İkinci olay. Bacanağımın oğlu Ahmet anlatıyor:
“Enişte savaş başlamadan önce ben mücahit astsubay idim. Vazife yerim burası, yani köyüm Balikitre -Şimdi Balikesir olmuş- idi. Savaş başlayınca Rumların bir kısmı kaçmayı başardı ve büyük kısmı
öldürüldü. Biz köyde 80 kadın ve çocukları esir aldık. Zaten hepisini tanıyordum, komşu idik. Aramızda hiç bir zaman kavga da olmamıştı. Esirlere ben bakıyordum. Hergün çocuklara süt, anne ve diğerlerine
yemek veriyordum. Hatta bazı komşu esir Rum kadınlar, bana ev anahtarını vererek “Ahmet git bizim evin kapısını aç bize şunu, bunu getir” dediklerinde, gider onların istediklerini getirirdim.
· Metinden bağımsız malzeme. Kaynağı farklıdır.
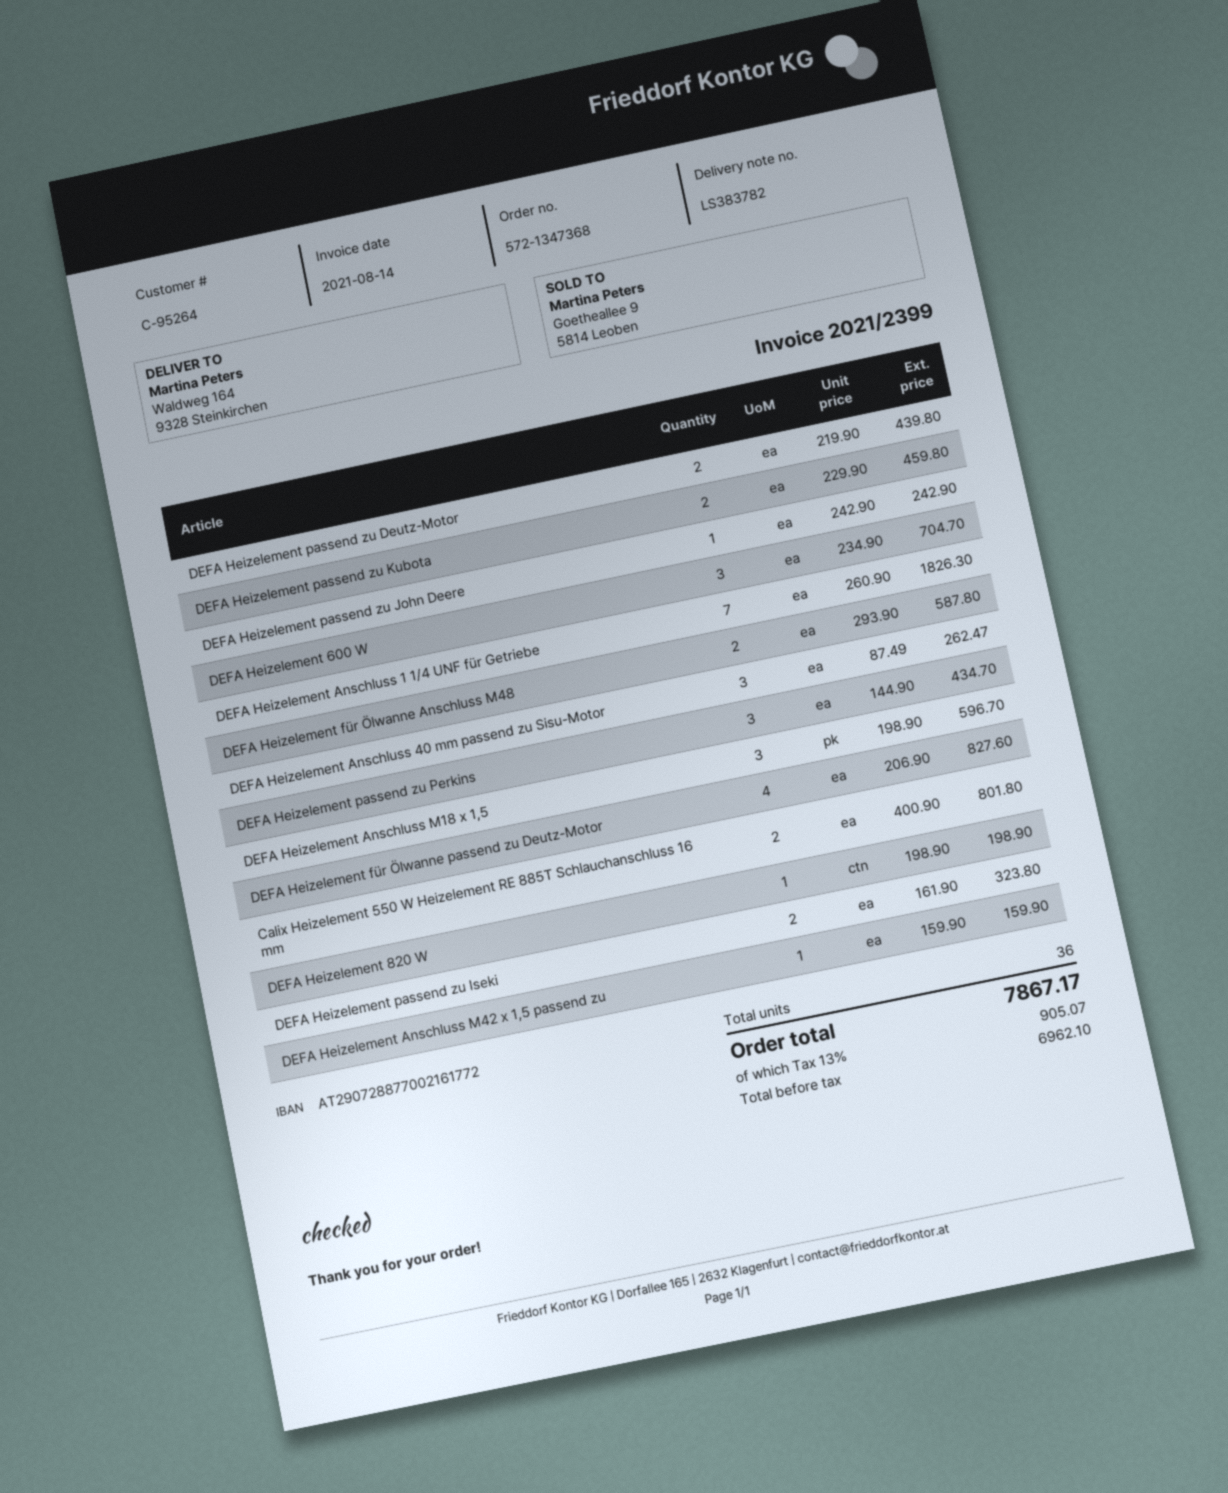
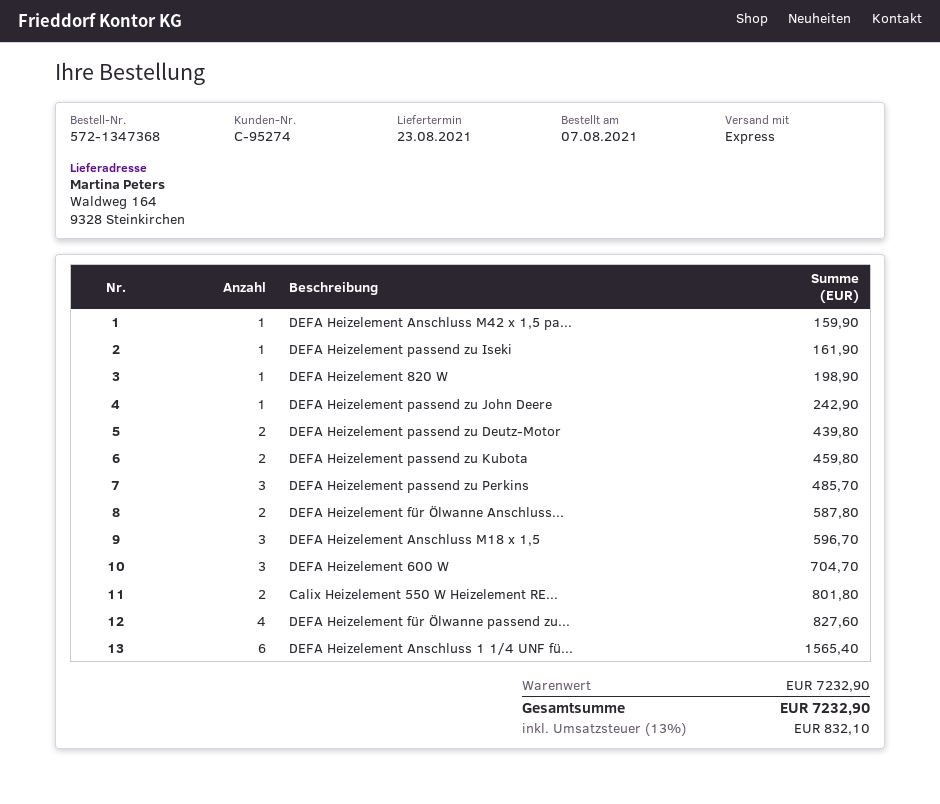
customer number: C-95264 -> C-95274
DEFA Heizelement Anschluss 1 1/4 UNF für Getriebe: 7 for 1826.30 -> 6 for 1565.40
DEFA Heizelement Anschluss 40 mm passend zu Sisu-Motor: 3 for 262.47 -> none
DEFA Heizelement passend zu Perkins: 3 for 434.70 -> 3 for 485.70
DEFA Heizelement passend zu Iseki: 2 for 323.80 -> 1 for 161.90
tax: 13% = 905.07 -> 13% = 832.10
total: 7867.17 -> 7232.90

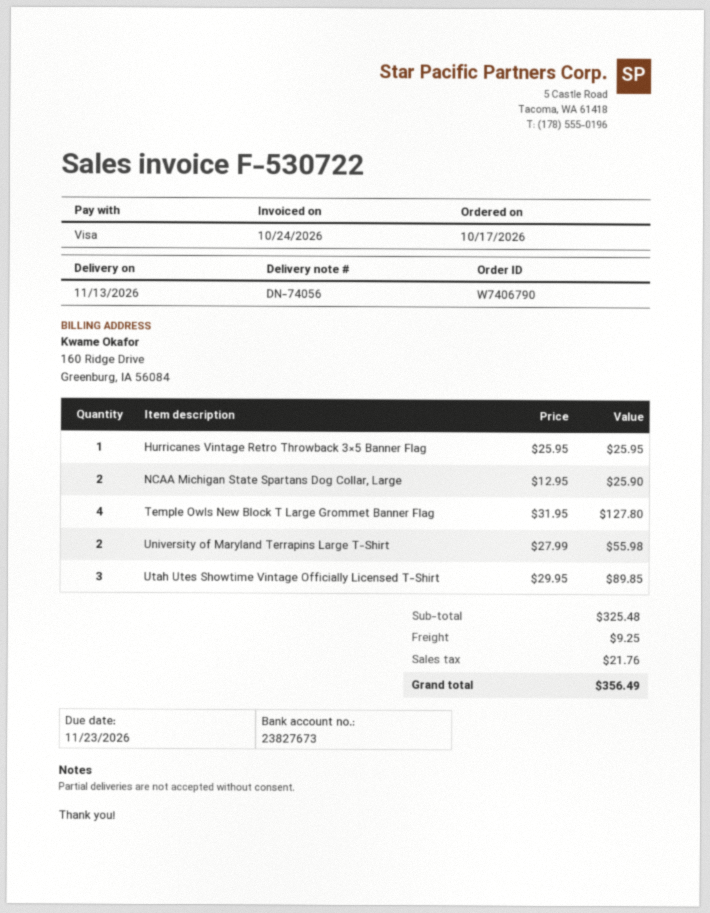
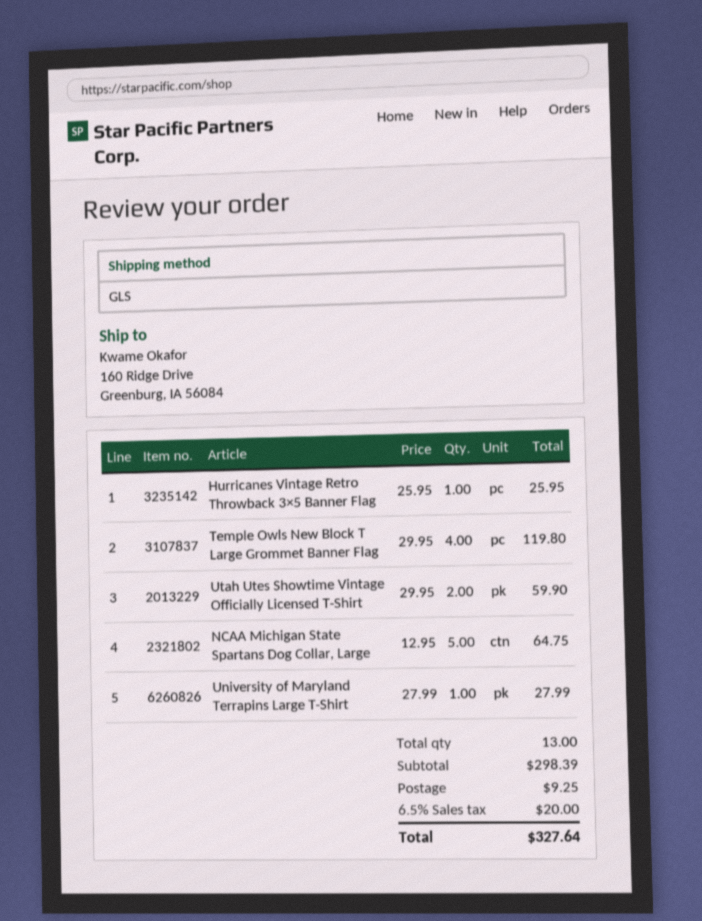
NCAA Michigan State Spartans Dog Collar, Large: 2 x 12.95 = 25.90 -> 5 x 12.95 = 64.75
Temple Owls New Block T Large Grommet Banner Flag: 4 x 31.95 = 127.80 -> 4 x 29.95 = 119.80
University of Maryland Terrapins Large T-Shirt: 2 x 27.99 = 55.98 -> 1 x 27.99 = 27.99
Utah Utes Showtime Vintage Officially Licensed T-Shirt: 3 x 29.95 = 89.85 -> 2 x 29.95 = 59.90
subtotal: 325.48 -> 298.39
tax: 21.76 -> 20.00
total: 356.49 -> 327.64

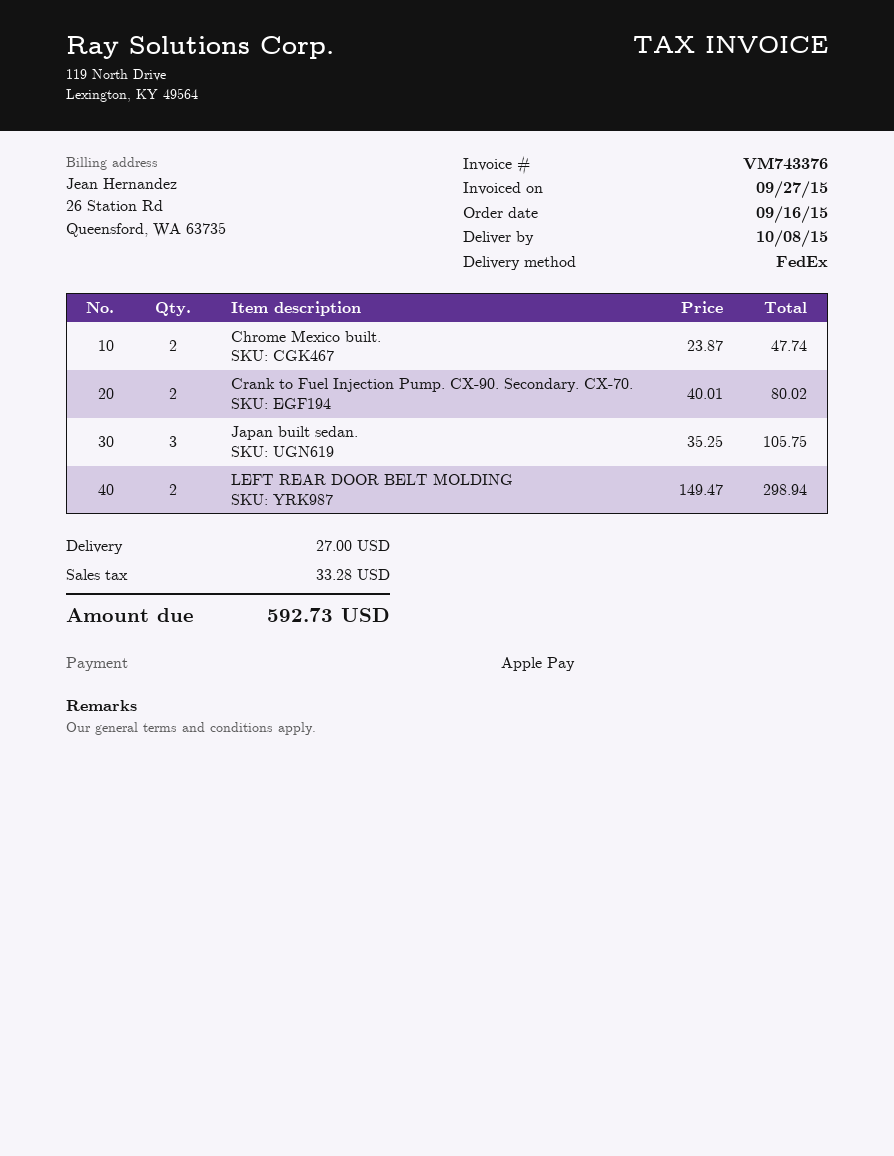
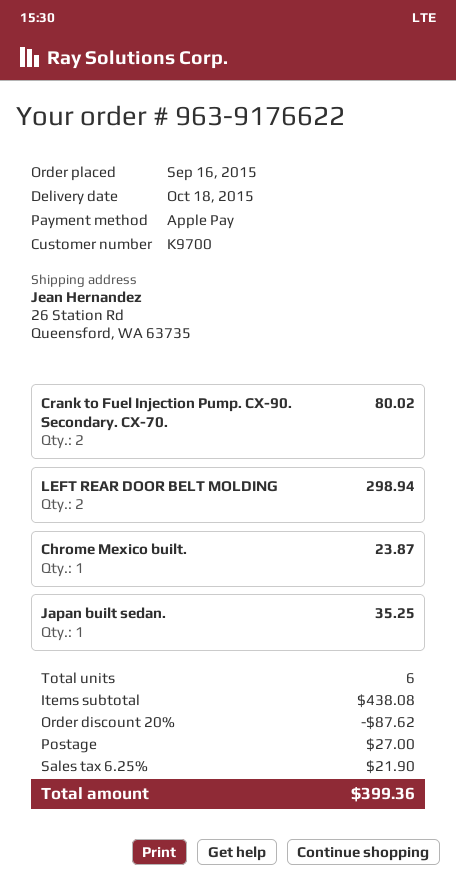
delivery date: 2015-10-08 -> 2015-10-18
Chrome Mexico built.: 2 for 47.74 -> 1 for 23.87
Japan built sedan.: 3 for 105.75 -> 1 for 35.25
discount: none -> 20% = 87.62
tax: 33.28 -> 21.90
total: 592.73 -> 399.36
Savaş bitip, bugünkü Kuzey Kıbrıs’ın birbütünü işgal edilip Atilla hat da oluşunca, birgün bir binbaşı geldi benden o 80 kadın ve çocukları aldı, götürüp bir başka Subay’a teslim edince, o Subay’da, o 80 kadın ve çocukların hepisini otomatik silah ile tarıyarak öldürdü. Bilseydim öldüreceklerini mani olmaya çalışırdım, ama mani olamamıştım” diyen bacanağımın oğlu Ahmet, benim kitap ve anılarımı yazdığımı öğrenince, bir başka zaman Kıbrıs’a gittiğimde o olayı inkâr etmeye başladı. Oysa onun gözleri önünde, telkin sonucu faşist ve canavarlaştırılan bir Türk genci, 7 yaşındaki Rum kızının ırzına geçerek öldürmüştü.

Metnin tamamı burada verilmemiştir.